REQUIRED WORK:
Only the final stretch of the data is wanted: reproduce the line containing "[57,788,131,796] Illustration of" and each line after it, exactly.

== Segment start ==

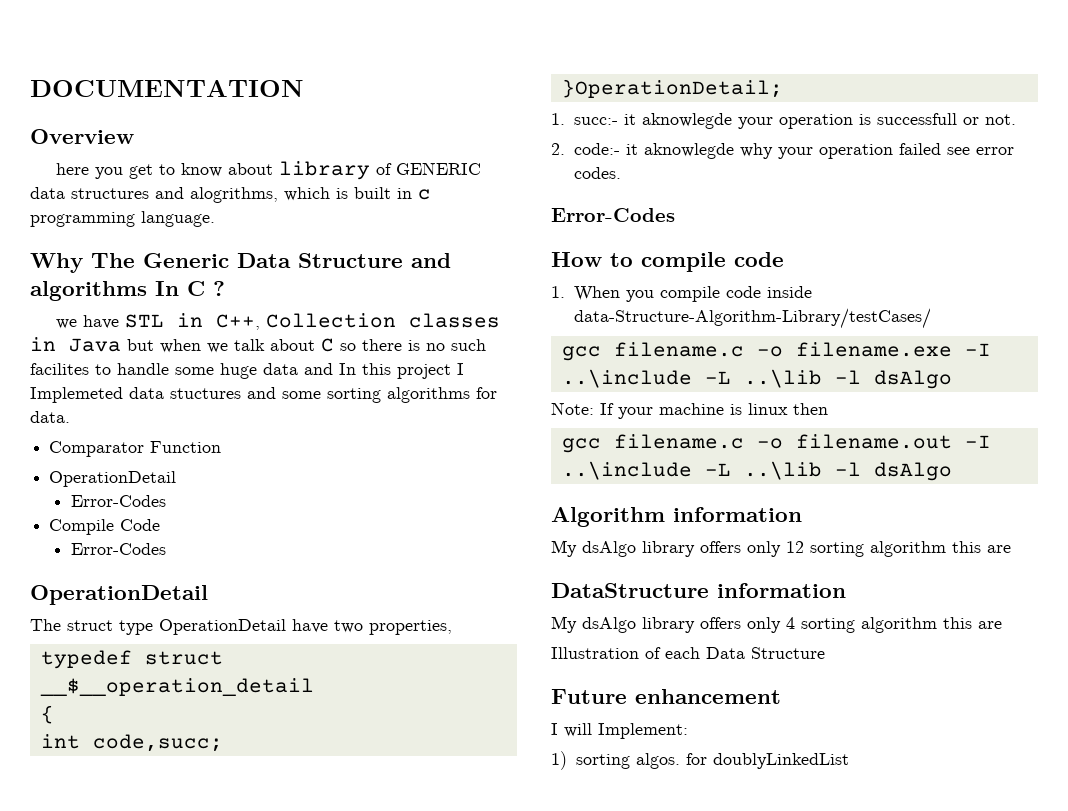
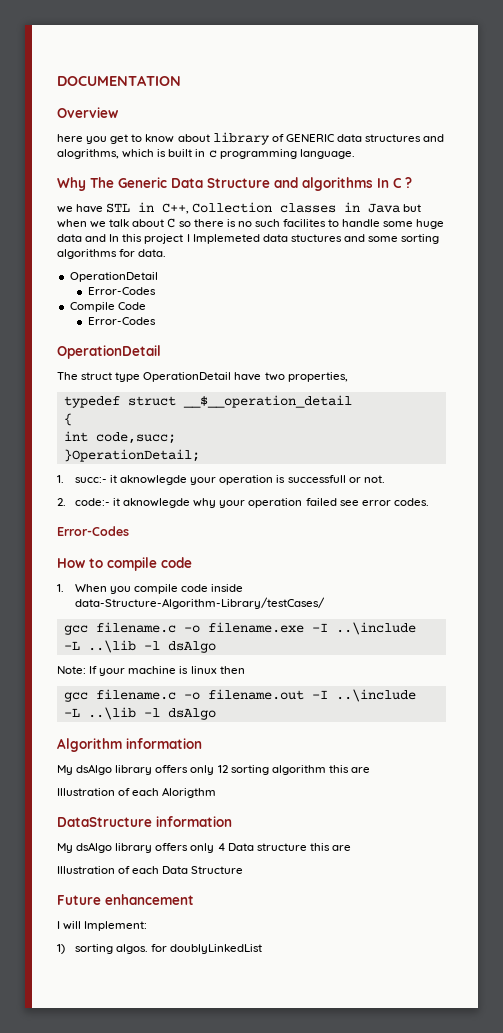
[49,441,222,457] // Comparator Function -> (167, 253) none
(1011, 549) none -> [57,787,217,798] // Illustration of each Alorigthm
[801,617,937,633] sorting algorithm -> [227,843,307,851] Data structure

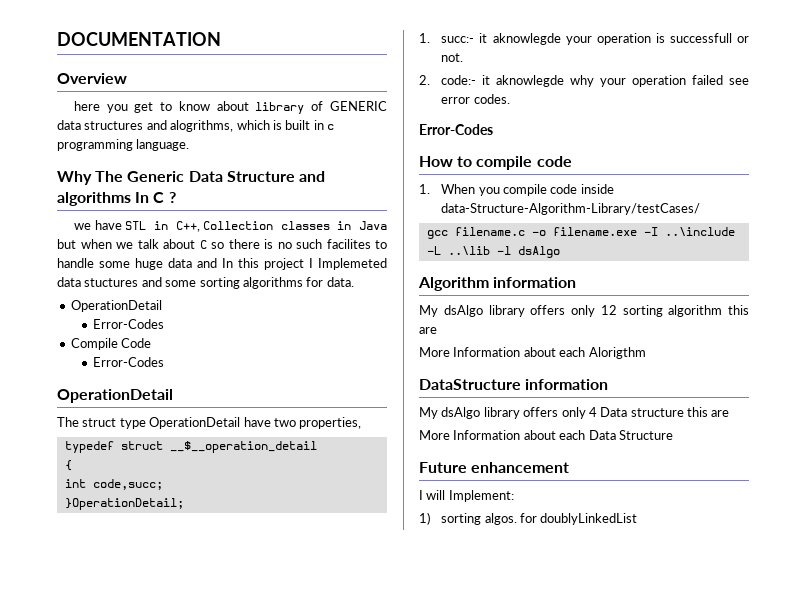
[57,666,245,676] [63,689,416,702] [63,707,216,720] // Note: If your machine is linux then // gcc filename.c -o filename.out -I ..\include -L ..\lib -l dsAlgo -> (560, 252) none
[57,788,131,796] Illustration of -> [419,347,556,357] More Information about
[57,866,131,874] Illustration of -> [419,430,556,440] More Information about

== Segment end ==

YOUR SOLUTION:
[57,788,131,796] Illustration of -> [419,347,556,357] More Information about
[57,866,131,874] Illustration of -> [419,430,556,440] More Information about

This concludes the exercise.